Sunday, April 27, 2014

[sunday meditations]

1 PETER 1.20-21

He was foreknown before the foundation of the world but was made manifest in the last times for the sake of you, who through him are believers in God, who raised him from the dead and gave him glory, so that your faith and hope are in God.

What we find here isn’t so much  a Christological declaration but a tie-in with all that has come before. Don’t imagine Peter is being pulled off-course, derailed from his train-of-thought up to this point, suddenly writing about Jesus just because he mentioned him in the previous verse (and, well, we all know that throwing Jesus into something makes it that much better). What St. Peter does here is similar to what he did earlier in his letter with his mention of the prophets: the echo itself is to focus the hopes of the Asia Minor Christians on God and their future in him. Whereas the prophets pointed forward to Christ, Christ himself points even further forward to the consummation.

The connection between Christ and believers rests here on two hinges: first, being foreknown. As Christ was foreknown, so Christians are foreknown (1.2). Secondly, as Christ suffered (and died), so the Christians in Asia Minor are suffering (2.21). Peter locates Christians on the same map of Jesus, putting them in the same situation.

The Christians in Asia Minor may have found themselves in their own versions of Gethsemane, sharing in Jesus’ anxiety, dreaded anticipation, and fear in the garden. With Nero’s maniacal persecution looming, Gethsemane wouldn’t be a shot in the dark. But Peter doesn’t just say “Christ suffered, you’re suffering, too.” No, he points beyond the suffering to the glory. Christians, suffering like Messiah, and being conformed to Messiah in that way, will be further conformed to Messiah not only in suffering but also in glory.

God raised Jesus from the dead, the firstfruits of the resurrection of all God’s people. Christians, although perhaps suffering now, have the hope of sharing in Christ’s resurrection when God raises them bodily from the dead.

As God raised Christ, so he will raise believers.
As God exalted Christ, so he will exalt believers.
As God vindicated Christ, so he will vindicate believers.
As God glorified Christ, so he will glorify all those who belong to him.

Thus both the Christian’s faith and hope is in God. The person who professes allegiance to Christ professes allegiance to God; and come what may, the loyal person—the faithful person, the one characterized by the badge of faith—will persevere, with hope in focus.

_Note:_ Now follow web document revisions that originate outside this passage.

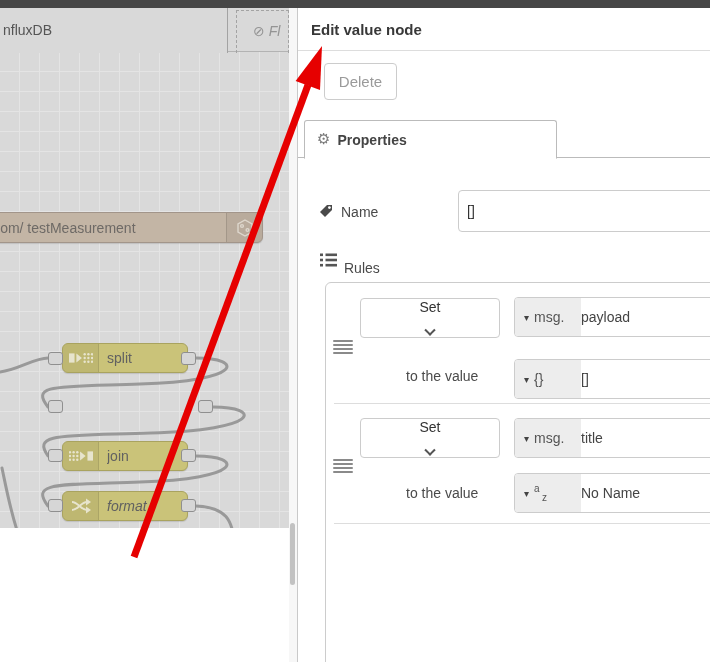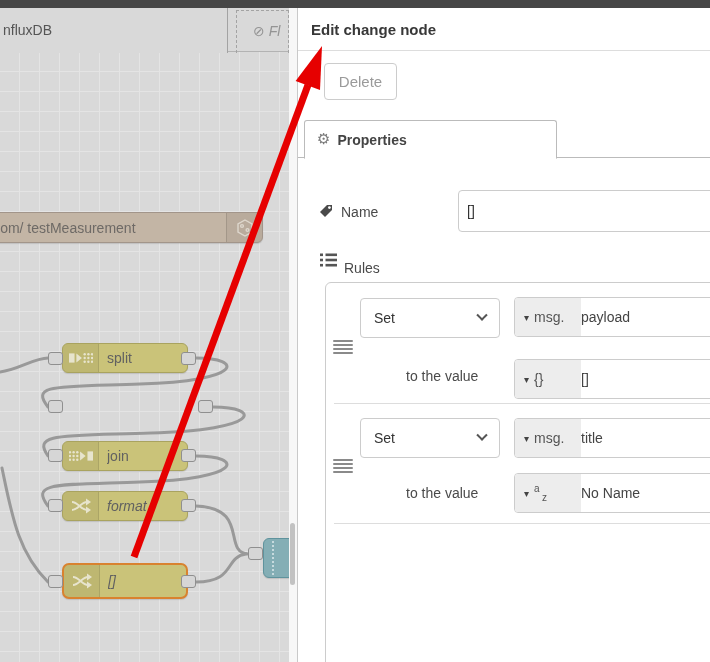--- a/index.html
+++ b/index.html
@@ -5,21 +5,21 @@
   * { margin:0; padding:0; box-sizing:border-box; }
   html,body { width:710px; height:662px; overflow:hidden; }
   body { font-family:"Liberation Sans", sans-serif; position:relative; background:#fff; }
 
   #stage { position:absolute; inset:0; width:710px; height:662px; overflow:hidden; }
 
   
   .topbar { position:absolute; left:0; top:0; width:710px; height:8px; background:#464646; z-index:30; }
 
   
-  .canvas { position:absolute; left:0; top:8px; width:289px; height:654px; background:#d9d9d9; overflow:hidden; z-index:1; }
+  .canvas { position:absolute; left:0; top:8px; width:289px; height:520px; background:#d9d9d9; overflow:hidden; z-index:1; }
   .grid { position:absolute; left:0; top:44px; width:289px; height:610px;
     background-image:
       repeating-linear-gradient(to right, transparent 0 19px, #e4e4e4 19px 20px),
       repeating-linear-gradient(to bottom, transparent 0 19px, #e4e4e4 19px 20px);
   }
   .tabbar { position:absolute; left:0; top:0; width:289px; height:44px; background:#d9d9d9; border-bottom:1px solid #b3b3b3; }
   .tab-active { position:absolute; left:0; top:0; width:228px; height:45px; background:#d9d9d9; border-right:1px solid #a3a3a3;
     font-size:14px; color:#555; line-height:44px; padding-left:3px; white-space:nowrap; overflow:hidden; }
   .tab-disabled { position:absolute; left:236px; top:2px; width:53px; height:43px; border:1px dashed #a3a3a3; border-bottom:none;
     color:#949494; font-size:14px; line-height:40px; padding-left:16px; white-space:nowrap; }
@@ -60,21 +60,21 @@
 
   .form-label { position:absolute; font-size:14px; color:#4a4a4a; }
   .name-input { position:absolute; left:160px; top:182px; width:260px; height:42px; border:1px solid #ccc; border-radius:4px;
     font-size:14px; color:#333; padding:0 8px; font-family:"Liberation Sans", sans-serif; outline:none; background:#fff; }
 
   .rules-box { position:absolute; left:27px; top:274px; width:400px; height:400px; border:1px solid #ccc; border-radius:6px; background:#fff; }
   .rb-divider { position:absolute; left:8px; width:394px; height:1px; background:#ddd; }
   .drag-handle { position:absolute; width:20px; display:flex; flex-direction:column; gap:2px; cursor:grab; }
   .drag-handle i { display:block; height:2px; background:#8a8a8a; border-radius:1px; }
   .rule-select { position:absolute; width:140px; height:40px; border:1px solid #ccc; border-radius:4px; background:#fff;
-    display:flex; align-items:center; justify-content:space-between; padding:0 13px; font-size:14px; color:#333; cursor:pointer; }
+    display:flex; align-items:center; justify-content:space-between; padding:0 13px; font-size:14px; color:#333; cursor:pointer;flex-direction:column; }
   .chev { width:8px; height:8px; border-right:2px solid #555; border-bottom:2px solid #555; transform:rotate(45deg) translate(-2px,-2px); }
   .combo { position:absolute; width:230px; height:40px; border:1px solid #ccc; border-radius:4px; background:#fff; display:flex; overflow:hidden; cursor:text; }
   .combo-prefix { width:66px; background:#ededed; display:flex; align-items:center; gap:5px; padding-left:9px; flex:none; }
   .combo-caret { font-size:10px; color:#444; font-family:"DejaVu Sans", sans-serif; }
   .combo-type { font-size:14px; color:#555; }
   .combo-value { display:flex; align-items:center; font-size:14px; color:#444; white-space:nowrap; }
   .to-label { position:absolute; width:90px; text-align:left; font-size:14px; color:#4a4a4a; }
   .az { position:relative; width:13px; height:16px; display:inline-block; }
   .az .sup { position:absolute; left:0; top:-2px; font-size:10px; color:#555; }
   .az .sub { position:absolute; right:0; bottom:-2px; font-size:10px; color:#555; }
@@ -209,21 +209,21 @@
     </div>
     <div class="port" style="left:248px; top:539px;"></div>
   </div>
 
   <div class="vscroll">
     <div class="vscroll-thumb"></div>
   </div>
 
   <div class="panel">
     <div class="panel-header">
-      <div class="panel-title">Edit change node</div>
+      <div class="panel-title">Edit value node</div>
     </div>
 
     <div class="btn-delete">Delete</div>
 
     <div class="tabrow">
       <div class="prop-tab">
         <span class="gear">⚙</span>
         <span class="prop-tab-label">Properties</span>
       </div>
     </div>

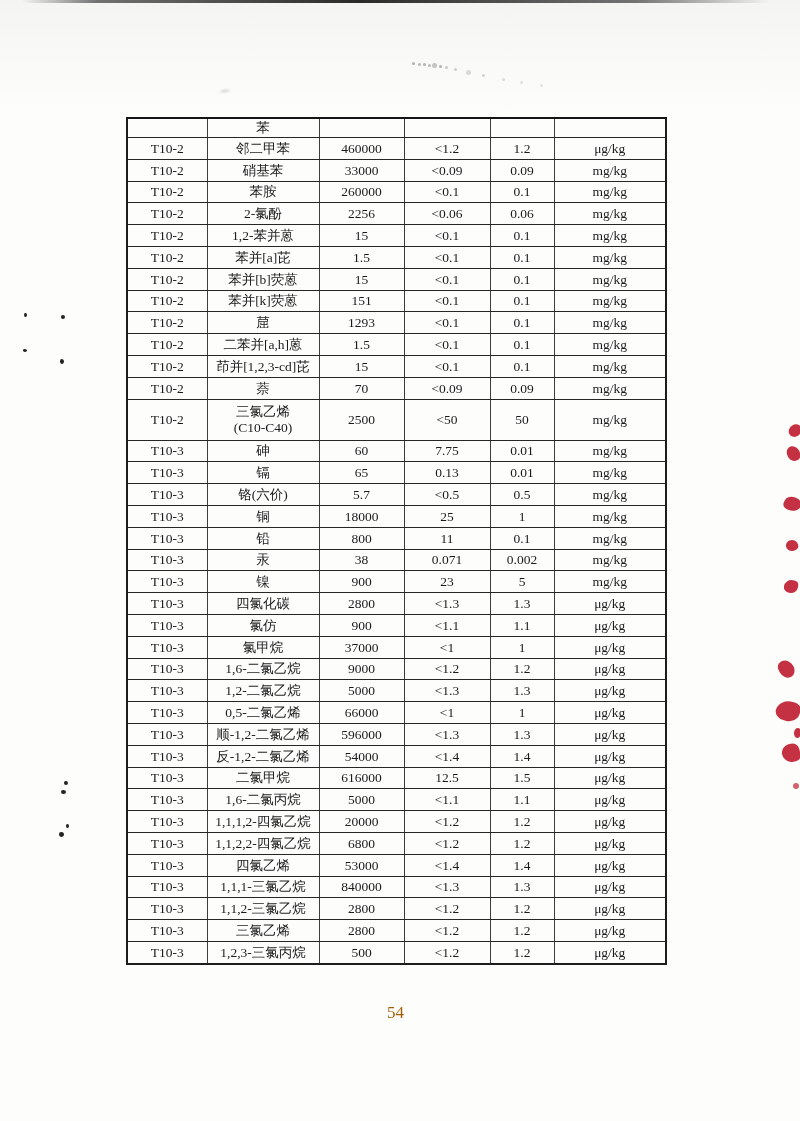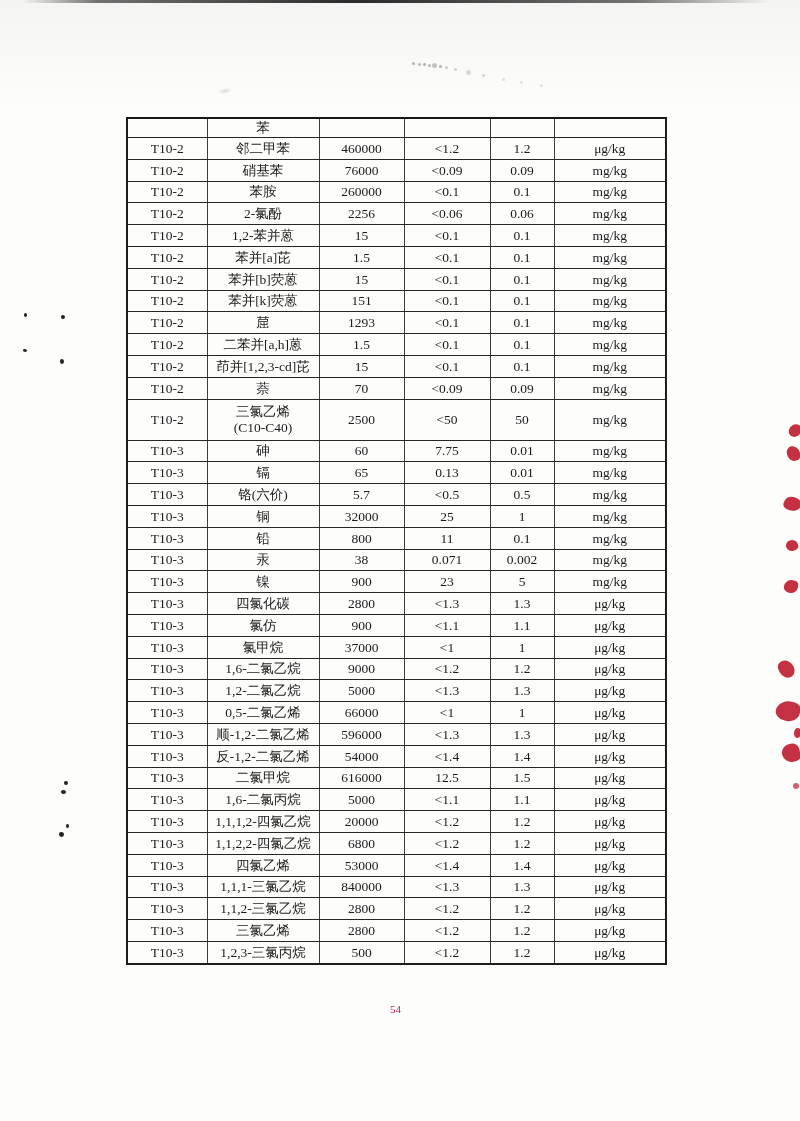--- a/index.html
+++ b/index.html
@@ -57,21 +57,21 @@
     border-top:1.9px solid #262626;border-bottom:1.9px solid #262626;
     white-space:pre-line;line-height:1.12;
     overflow:hidden;
   }
   .results-table{border:2px solid #1d1d1d;}
   .results-table tr:first-child td{border-top:2.6px solid #161616;}
   .results-table tr.partial td{height:18px;}
   .results-table tr.tall td{height:40px;}
   .page-number{
     position:absolute;left:126px;top:1003px;width:539px;
-    text-align:center;font-size:11px;color:#be185d;
+    text-align:center;font-size:17px;color:#a16207;
   }
 </style>
 </head>
 <body>
 
 <div class="page">
 
   <div class="scan-top-streak"></div>
   <div class="smudge-trail"></div>
   <div class="smudge-faint"></div>
@@ -123,21 +123,21 @@
           <td>T10-2</td>
           <td>邻二甲苯</td>
           <td>460000</td>
           <td>&lt;1.2</td>
           <td>1.2</td>
           <td>μg/kg</td>
         </tr>
         <tr>
           <td>T10-2</td>
           <td>硝基苯</td>
-          <td>76000</td>
+          <td>33000</td>
           <td>&lt;0.09</td>
           <td>0.09</td>
           <td>mg/kg</td>
         </tr>
         <tr>
           <td>T10-2</td>
           <td>苯胺</td>
           <td>260000</td>
           <td>&lt;0.1</td>
           <td>0.1</td>
@@ -244,21 +244,21 @@
           <td>T10-3</td>
           <td>铬(六价)</td>
           <td>5.7</td>
           <td>&lt;0.5</td>
           <td>0.5</td>
           <td>mg/kg</td>
         </tr>
         <tr>
           <td>T10-3</td>
           <td>铜</td>
-          <td>32000</td>
+          <td>18000</td>
           <td>25</td>
           <td>1</td>
           <td>mg/kg</td>
         </tr>
         <tr>
           <td>T10-3</td>
           <td>铅</td>
           <td>800</td>
           <td>11</td>
           <td>0.1</td>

The hopes of worldly people are centered upon many things: their own abilities and skills, the riddles of fame and fortune, the tantalizing appeal of sexual fetishes and pleasurable fantasies. All these hopes, however, are marked by death and decay, and lead only in that direction. The Christian’s hope, however, is in God, in the hope that what God did for Christ—resurrection and glorification—he will do for all his people. And this hope, though not yet fulfilled, is a hope that is promised, a hope that is sure, a hope that will come to pass. It’s already happened once with Christ, in the middle of time; and at the end of this present evil age, it will happen again to all Christ’s people. As Peter opened in 1.3, so now he closes in 1.21, and the classic refrain holds everything together, serving as an inclusio, an old writing technique whereby one sandwiches sections of text between what’s super important. And, as we see in 1.3 and 1.21, what’s important, so critically crucial, is HOPE!

Once again, the ultimate question: WHERE IS YOUR HOPE?
            Is your hope in the passing pleasures of this current life?
            Is your hope focused on the fleeting phantoms of this not-so-golden age?
            Or is your hope in the God who resurrects and glorifies?

These questions are critically important. Where we place our hopes, and who we hope in, guides our lives like fly-by-wire missiles. The wrong hopes and the wrong hoping will find you stranded while you sleep, but the right hopes and the right hoping will lead you not just through some clean-&-polished pearly-white gates but to a fully-flourishing human life in a recreated cosmos.